■ Your goal:
Starting at the line that contains "(214, 263) none ->", copy each line through the end of the listing below. Include both ends and output nothing more.

■ Information:
----

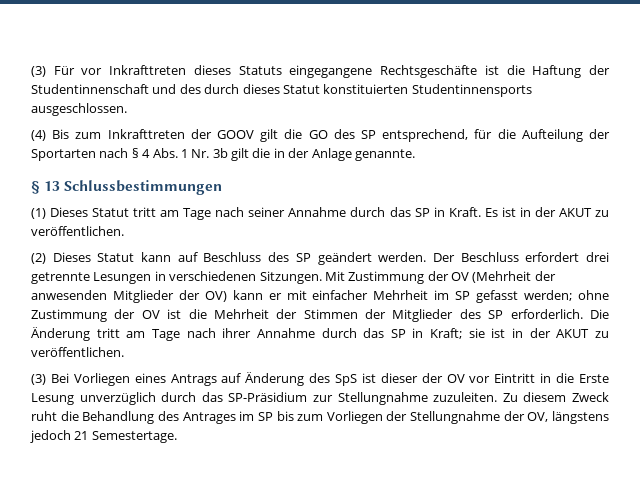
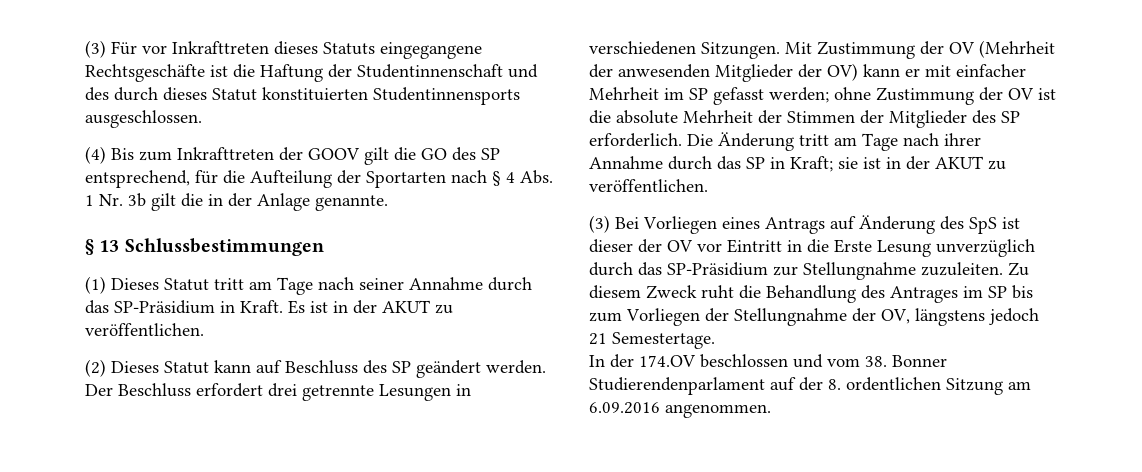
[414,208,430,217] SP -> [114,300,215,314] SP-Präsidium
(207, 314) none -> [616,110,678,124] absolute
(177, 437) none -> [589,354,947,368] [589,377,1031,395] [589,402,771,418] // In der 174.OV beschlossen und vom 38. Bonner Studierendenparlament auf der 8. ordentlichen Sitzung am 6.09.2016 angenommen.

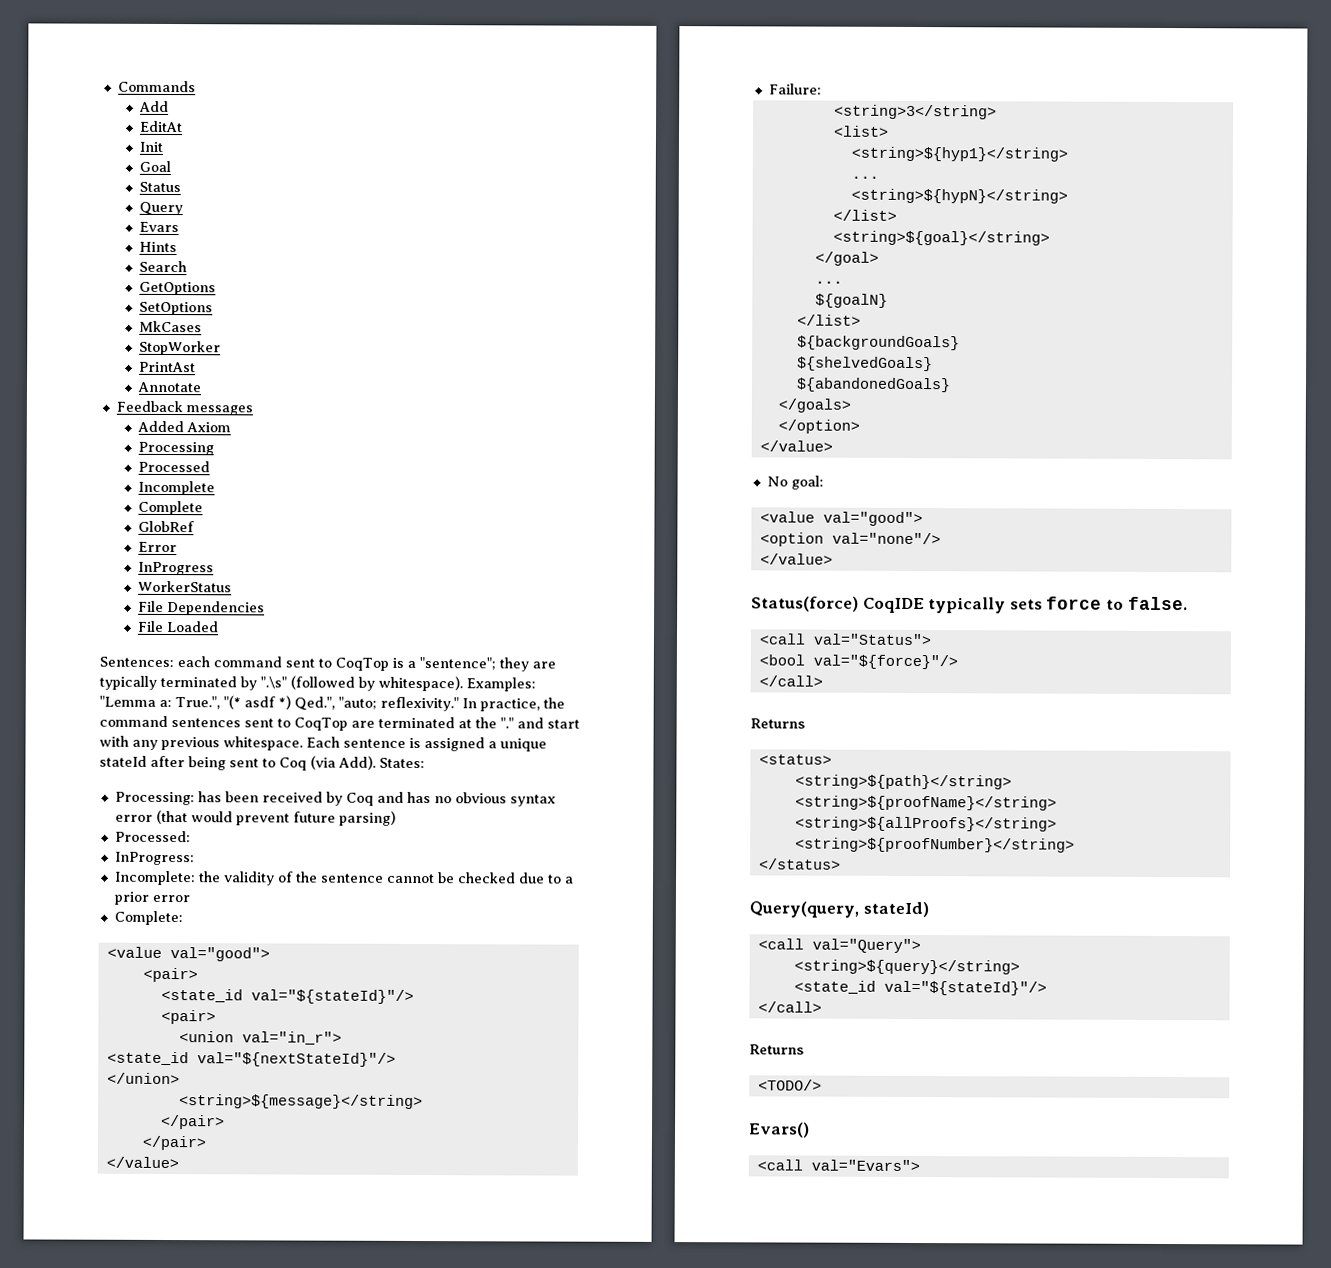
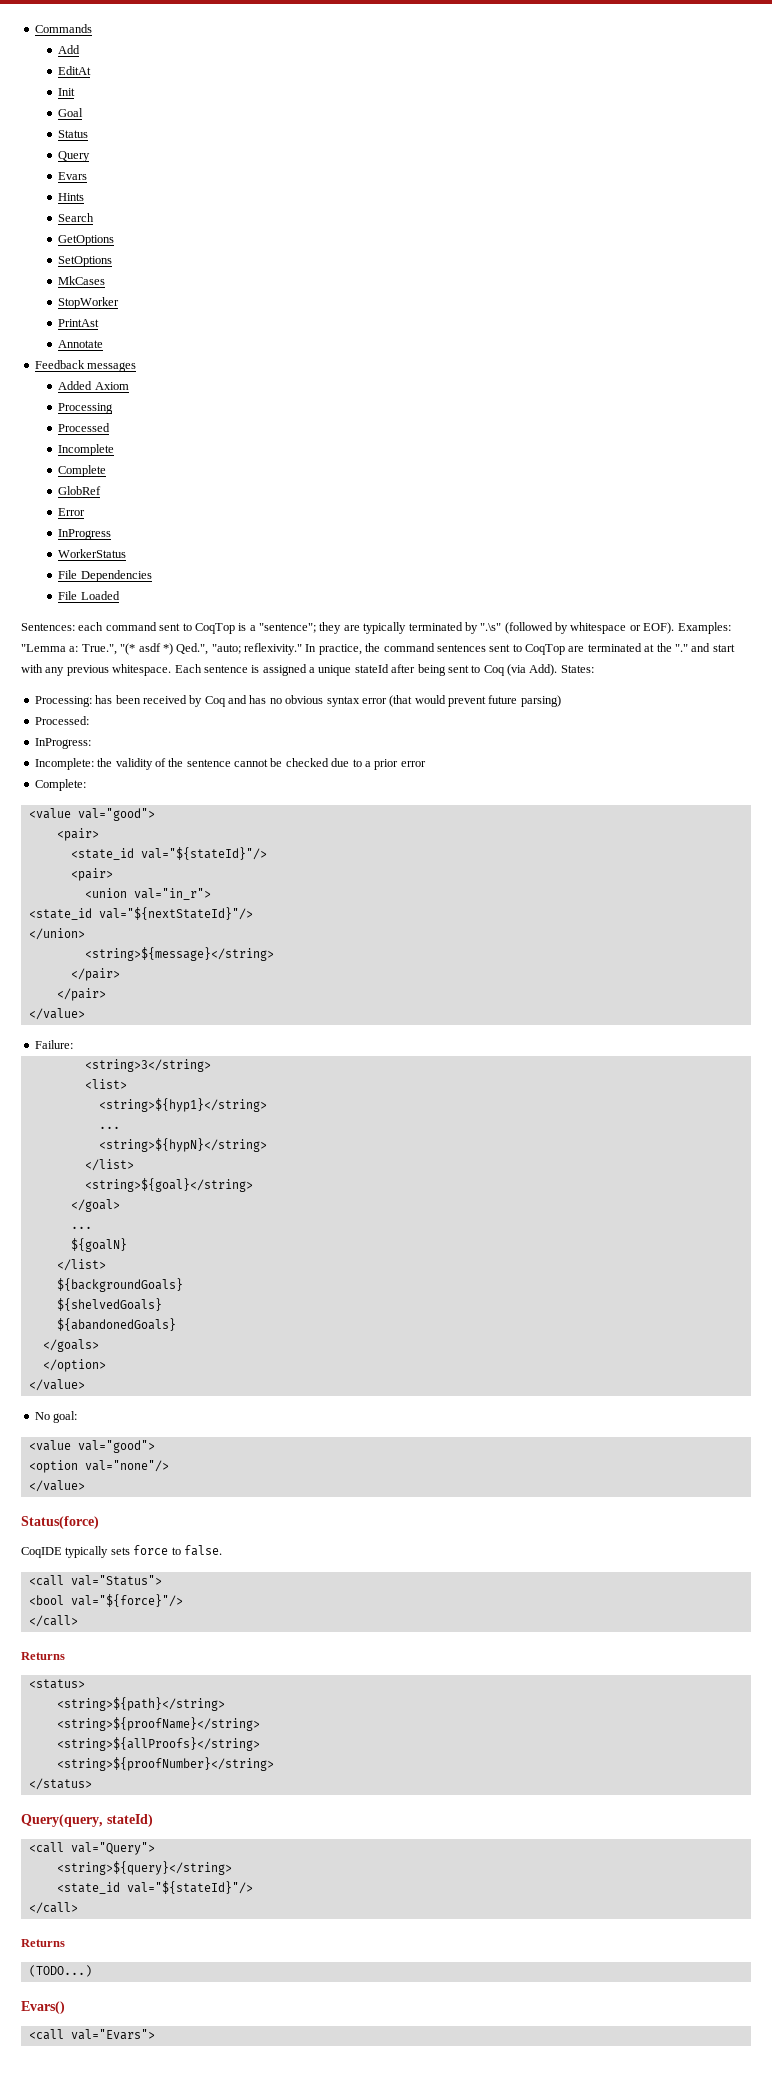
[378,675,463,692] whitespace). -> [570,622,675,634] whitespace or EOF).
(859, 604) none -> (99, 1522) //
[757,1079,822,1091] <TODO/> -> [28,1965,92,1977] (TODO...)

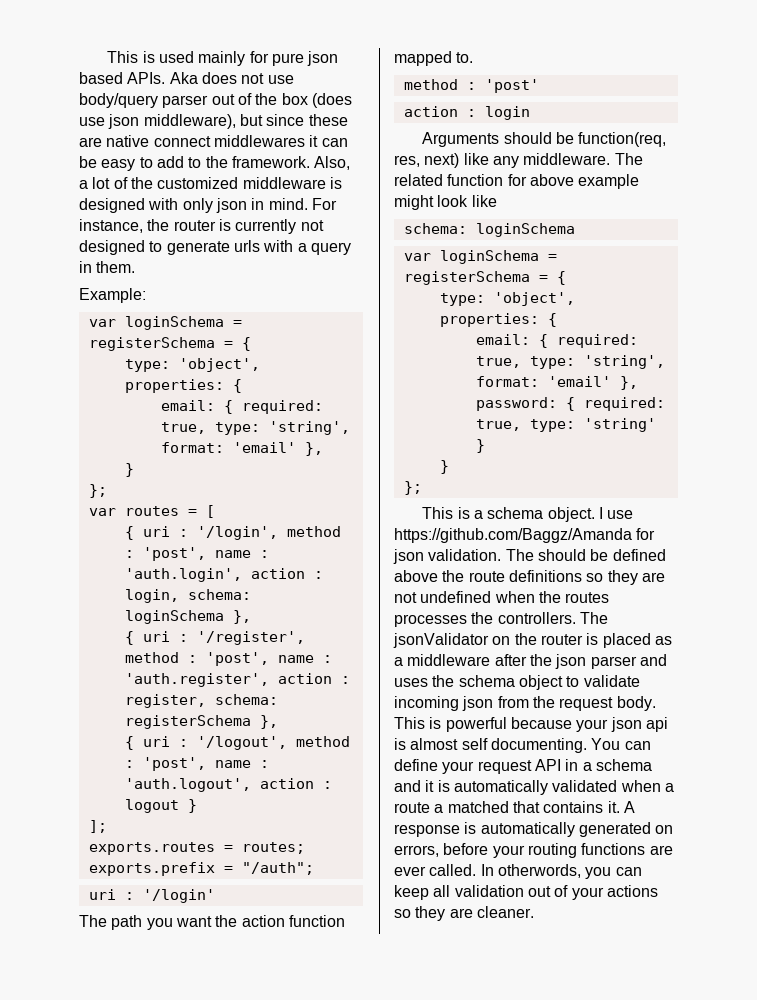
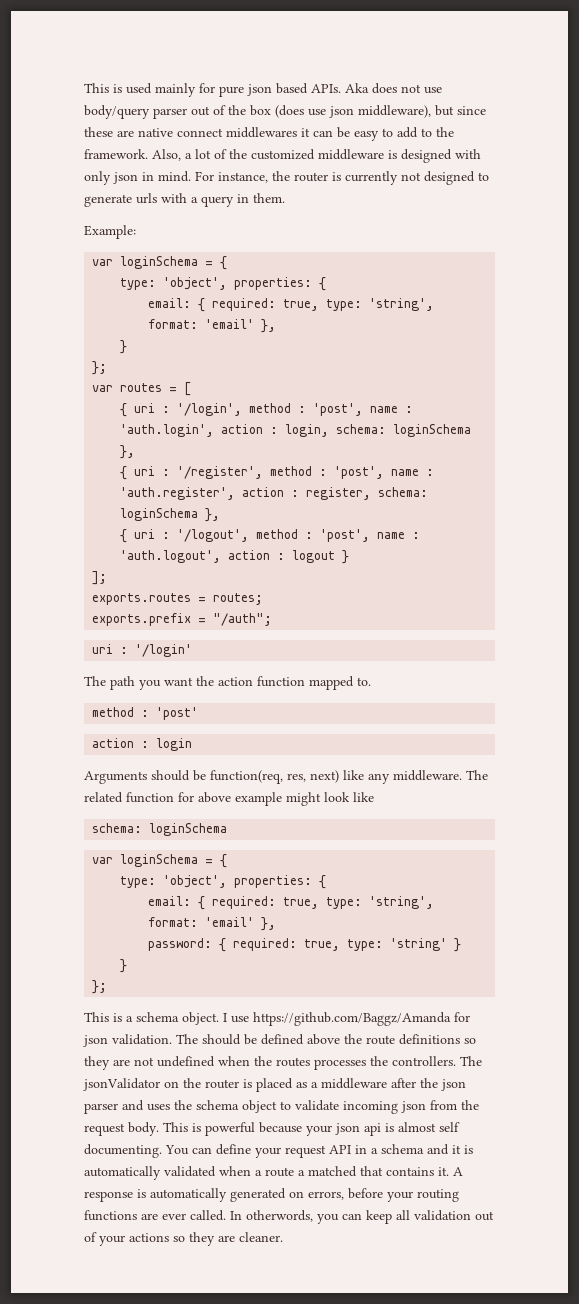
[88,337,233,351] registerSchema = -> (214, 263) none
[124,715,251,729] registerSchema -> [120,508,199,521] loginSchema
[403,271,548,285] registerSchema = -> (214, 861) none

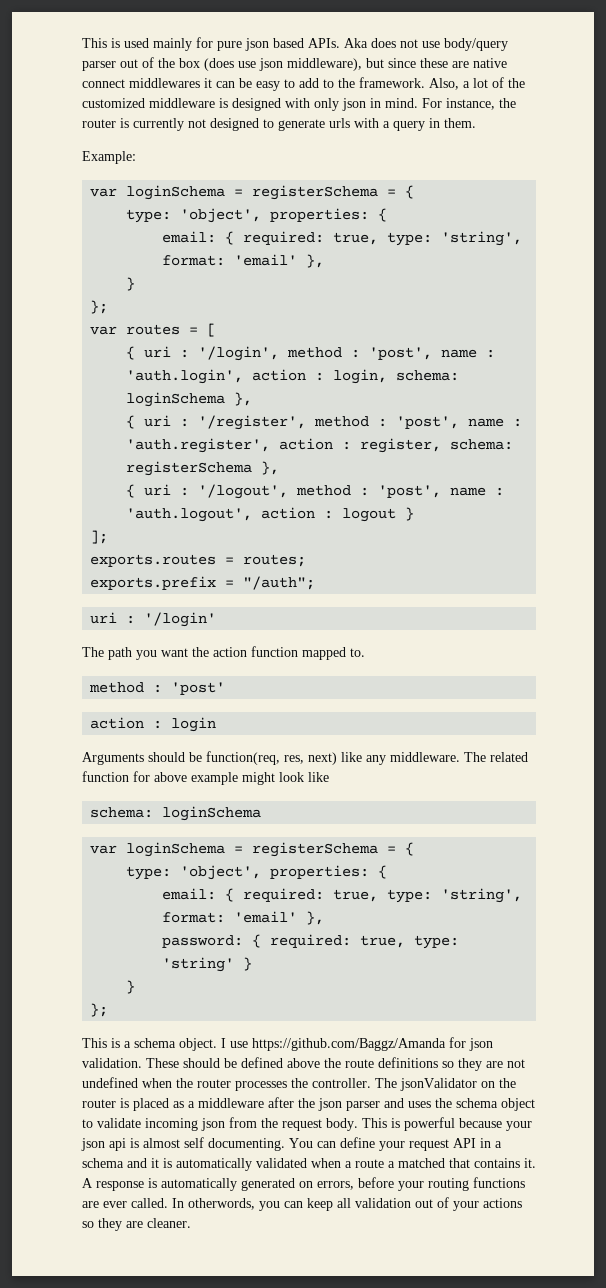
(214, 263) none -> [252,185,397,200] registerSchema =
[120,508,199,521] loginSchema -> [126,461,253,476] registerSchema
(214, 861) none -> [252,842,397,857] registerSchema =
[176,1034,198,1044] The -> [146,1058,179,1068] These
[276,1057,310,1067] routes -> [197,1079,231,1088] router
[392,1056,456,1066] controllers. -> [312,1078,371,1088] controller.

----

■ Result of this exercise:
(214, 263) none -> [252,185,397,200] registerSchema =
[120,508,199,521] loginSchema -> [126,461,253,476] registerSchema
(214, 861) none -> [252,842,397,857] registerSchema =
[176,1034,198,1044] The -> [146,1058,179,1068] These
[276,1057,310,1067] routes -> [197,1079,231,1088] router
[392,1056,456,1066] controllers. -> [312,1078,371,1088] controller.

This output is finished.